KA Argo Bromo Anjlok di Subang, Dirut KAI Minta Maaf Sampai Membungkuk
guideku.com - Kejadian anjloknya KA Argo Bromo Anggrek pada Jumat, 1 Agustus 2025, sukses bikin geger dunia maya dan para pengguna kereta api. PT Kereta Indonesia (KAI) langsung angkat suara, bahkan sang Direktur Utama sampai membungkuk minta maaf sebagai bentuk pertanggungjawaban.
Nah, biar kamu nggak ketinggalan info, yuk simak kronologi lengkapnya dan gimana reaksi warganet soal insiden ini!
Kronologi Kejadian: Anjlok di Subang, 5 Gerbong Keluar Rel!
Insiden ini terjadi di Km 124, sekitar Stasiun Pegadenbaru, Subang, Jawa Barat, tepatnya pukul 15.47 WIB. KA Argo Bromo Anggrek yang berangkat dari Surabaya Pasar Turi menuju Stasiun Gambir, Jakarta, mengalami anjlokan di bagian belakang rangkaian.

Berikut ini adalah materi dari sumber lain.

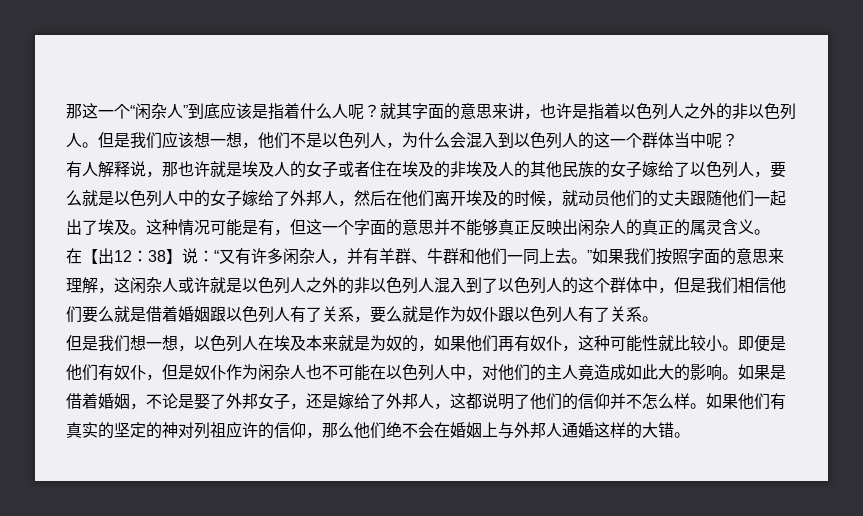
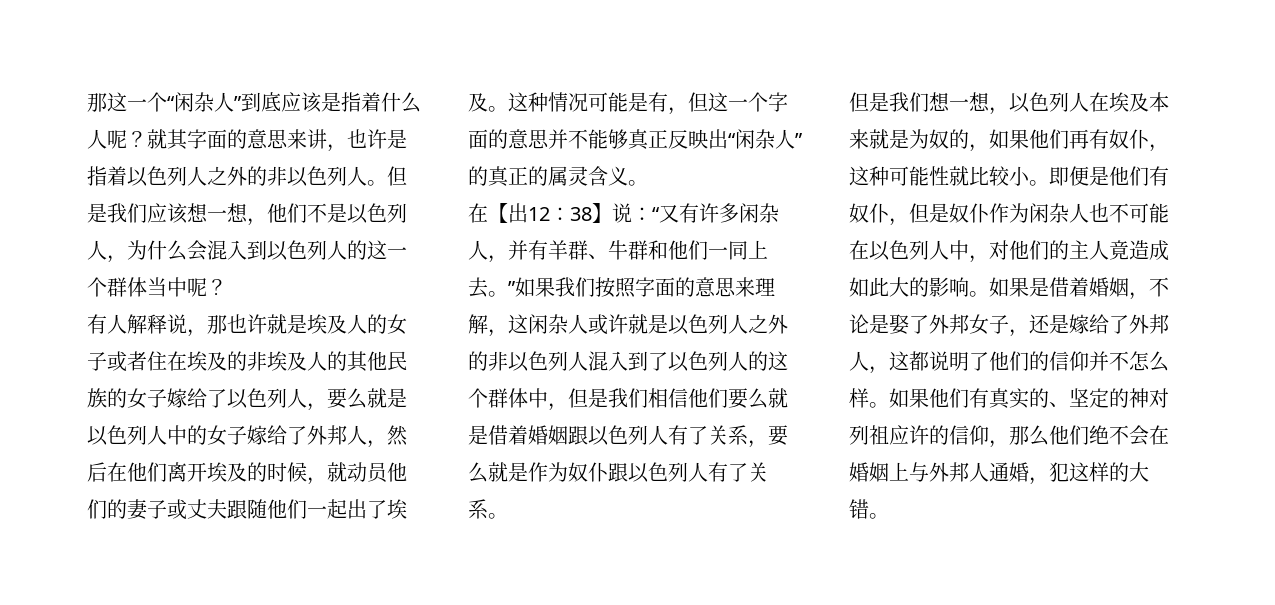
- 有人解释说，那也许就是埃及人的女子或者住在埃及的非埃及人的其他民族的女子嫁给了以色列人，要么就是以色列人中的女子嫁给了外邦人，然后在他们离开埃及的时候，就动员他们的丈夫跟随他们一起出了埃及。
+ 有人解释说，那也许就是埃及人的女子或者住在埃及的非埃及人的其他民族的女子嫁给了以色列人，要么就是以色列人中的女子嫁给了外邦人，然后在他们离开埃及的时候，就动员他们的妻子或丈夫跟随他们一起出了埃及。
- 这种情况可能是有，但这一个字面的意思并不能够真正反映出闲杂人的真正的属灵含义。
+ 这种情况可能是有，但这一个字面的意思并不能够真正反映出“闲杂人”的真正的属灵含义。
- 如果他们有真实的坚定的神对列祖应许的信仰，那么他们绝不会在婚姻上与外邦人通婚这样的大错。
+ 如果他们有真实的、坚定的神对列祖应许的信仰，那么他们绝不会在婚姻上与外邦人通婚，犯这样的大错。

Tercatat, lima gerbong terakhir keluar dari jalur.
Untungnya, nggak ada korban jiwa dalam kejadian ini. Semua penumpang berhasil dievakuasi dengan aman berkat sigapnya petugas di lapangan. Tapi tetap aja, insiden ini bikin perjalanan kereta lain ikut terganggu.

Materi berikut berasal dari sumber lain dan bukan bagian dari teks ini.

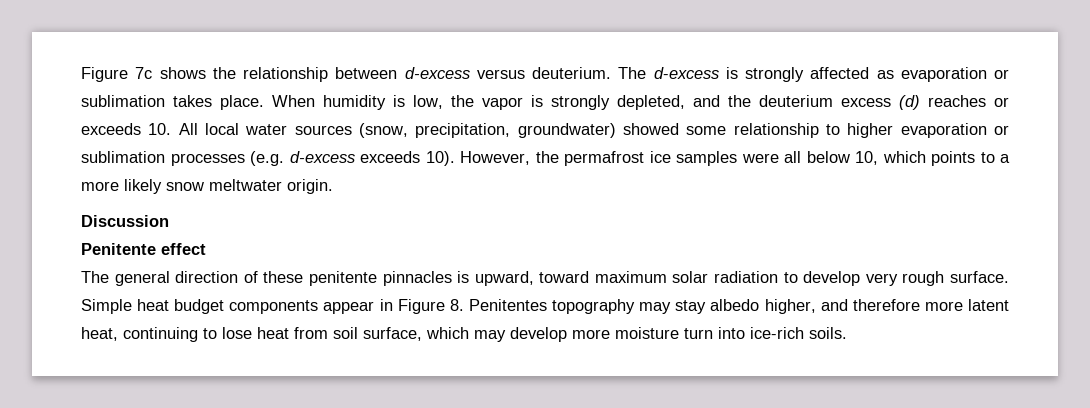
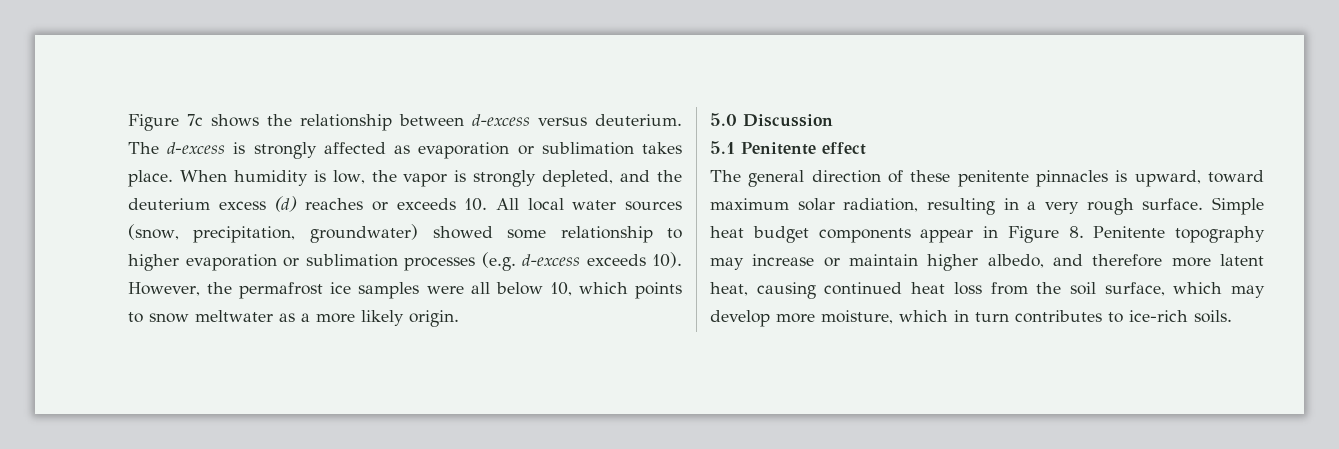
- However, the permafrost ice samples were all below 10, which points to a more likely snow meltwater origin.
+ However, the permafrost ice samples were all below 10, which points to snow meltwater as a more likely origin.
- Discussion
+ 5.0 Discussion
- Penitente effect
+ 5.1 Penitente effect
- The general direction of these penitente pinnacles is upward, toward maximum solar radiation to develop very rough surface.
+ The general direction of these penitente pinnacles is upward, toward maximum solar radiation, resulting in a very rough surface.
- Simple heat budget components appear in Figure 8. Penitentes topography may stay albedo higher, and therefore more latent heat, continuing to lose heat from soil surface, which may develop more moisture turn into ice-rich soils.
+ Simple heat budget components appear in Figure 8. Penitente topography may increase or maintain higher albedo, and therefore more latent heat, causing continued heat loss from the soil surface, which may develop more moisture, which in turn contributes to ice-rich soils.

Jadwal Kacau dan Perjalanan Diputar
Anjloknya Argo Bromo Anggrek langsung berdampak ke jalur hulu dan hilir di wilayah Daop 3 Cirebon. Sejumlah perjalanan kereta dari dan ke Daop 2 Bandung juga jadi kacau. Beberapa kereta terpaksa menempuh rute memutar karena jalur utama nggak bisa dilewati.
Berikut daftar kereta yang terdampak dan harus memutar rute:
KAI Daop 2 Bandung pun minta maaf atas keterlambatan ini dan membuka opsi pembatalan tiket. Bagi penumpang yang terdampak, bisa membatalkan perjalanan dan mendapatkan refund 100% yang berlaku hingga 7x24 jam sejak kejadian.
Bahkan di Bandung sendiri, sampai Sabtu pagi udah ada sekitar 80 penumpang yang membatalkan perjalanannya.
Dirut KAI Turun Tangan
Sebagai bentuk tanggung jawab, Dirut PT KAI dan jajaran manajemen langsung menyampaikan permintaan maaf secara terbuka. EVP Corporate Secretary KAI, Raden Agus Dwinanto Budiadji, menyampaikan bahwa pihaknya telah mengirim tim teknis sesaat setelah kejadian dan fokus pada perbaikan serta keselamatan penumpang.
Nggak cuma itu, VP Public Relations KAI Anne Purba juga menegaskan bahwa keselamatan pelanggan tetap jadi prioritas utama. Proses investigasi sedang berjalan untuk mencari tahu penyebab pasti insiden ini. Sementara itu, estimasi perbaikan jalur diperkirakan butuh waktu sekitar 8–10 jam.
Reaksi Warganet
Nggak butuh waktu lama, nama "Argo Bromo" langsung trending di media sosial. Banyak netizen yang simpati dan mengapresiasi tindakan cepat KAI yang langsung mengevakuasi penumpang tanpa korban jiwa.
Tapi ada juga netizen yang satir. "Argo Bromo keluar jalur karena mau healing ke Bandung dulu kali ya," tulis salah satu pengguna X (Twitter). Yang lain menimpali, "Untung cuma keretanya yang anjlok, bukan pelayanan KAI-nya."
Ada pula yang memuji keterbukaan dan gesture permintaan maaf dari Dirut KAI, yang dinilai sebagai bentuk tanggung jawab langka di dunia BUMN.
Meski insiden ini jadi ujian besar buat PT KAI, respons cepat mereka patut diapresiasi. Mulai dari evakuasi penumpang, rekayasa jalur, refund penuh, sampai permintaan maaf terbuka, semua nunjukkin komitmen KAI dalam menjaga kepercayaan publik.